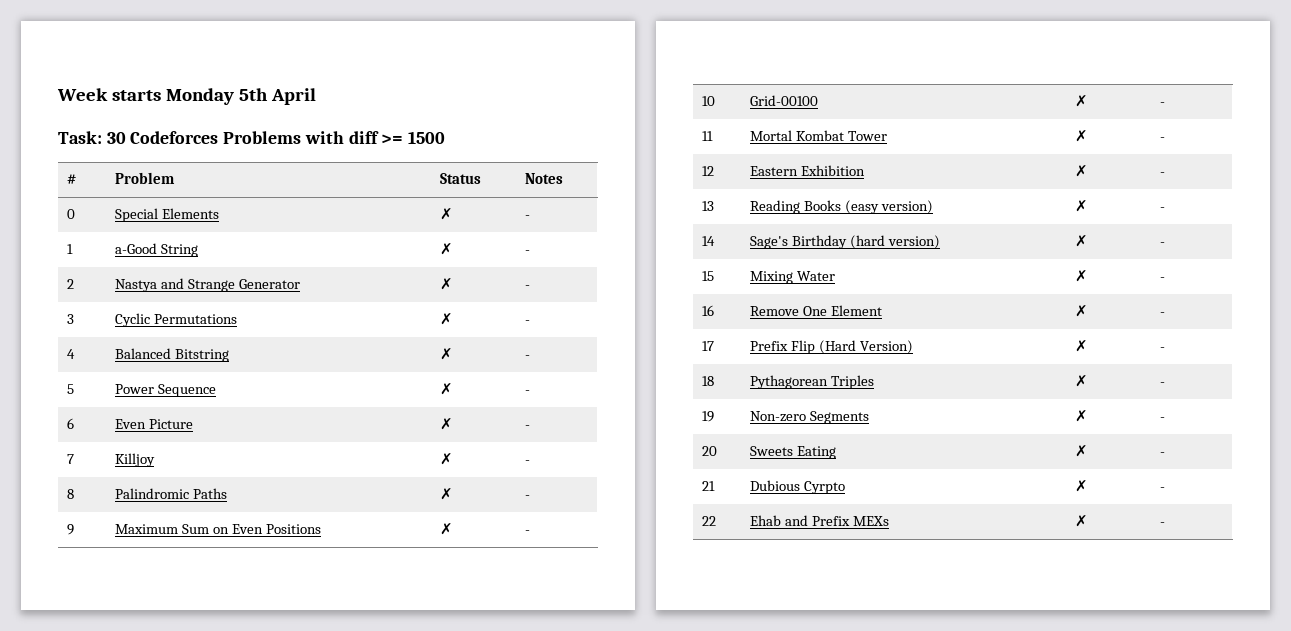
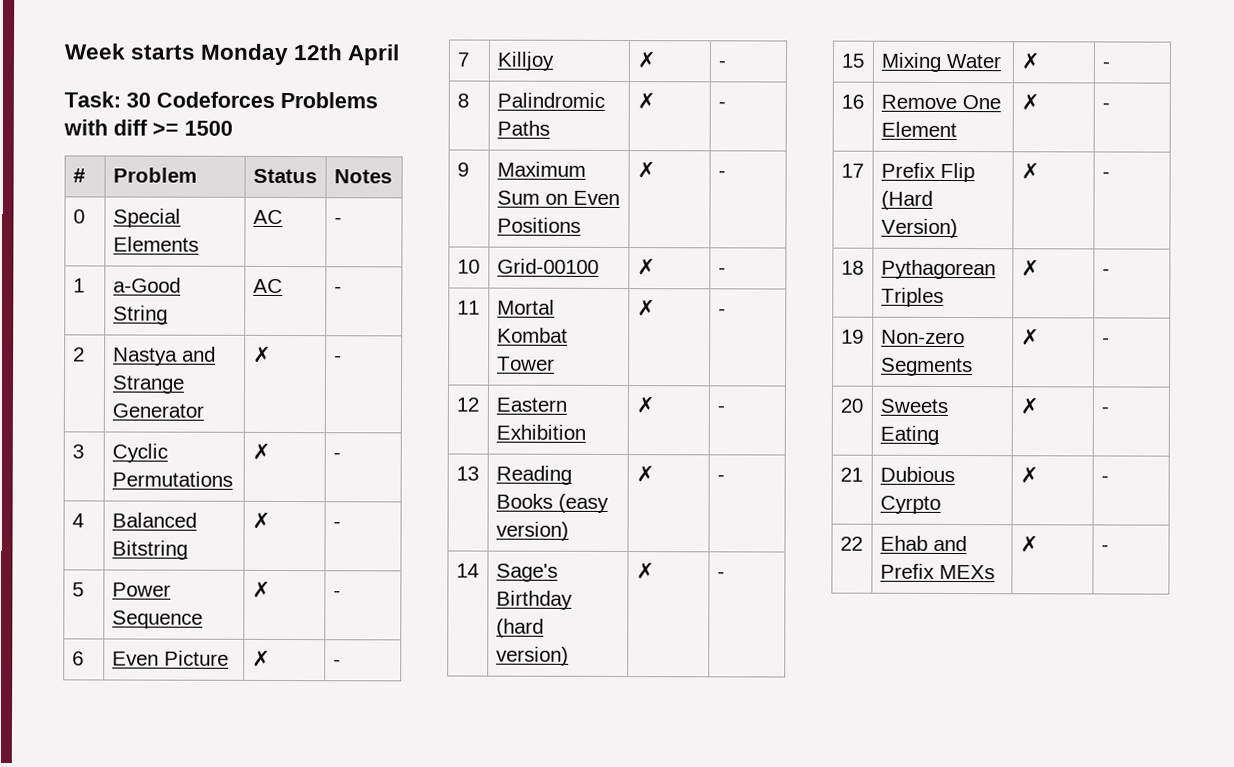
- Week starts Monday 5th April
+ Week starts Monday 12th April
- 0 | Special Elements | ✗ | -
+ 0 | Special Elements | AC | -
- 1 | a-Good String | ✗ | -
+ 1 | a-Good String | AC | -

##############################

## [PROBLEM TO WORK ON]
If a line in the records has the word "Special", copy that line.

## [ANSWER BOX]
- 0 | Special Elements | ✗ | -
+ 0 | Special Elements | AC | -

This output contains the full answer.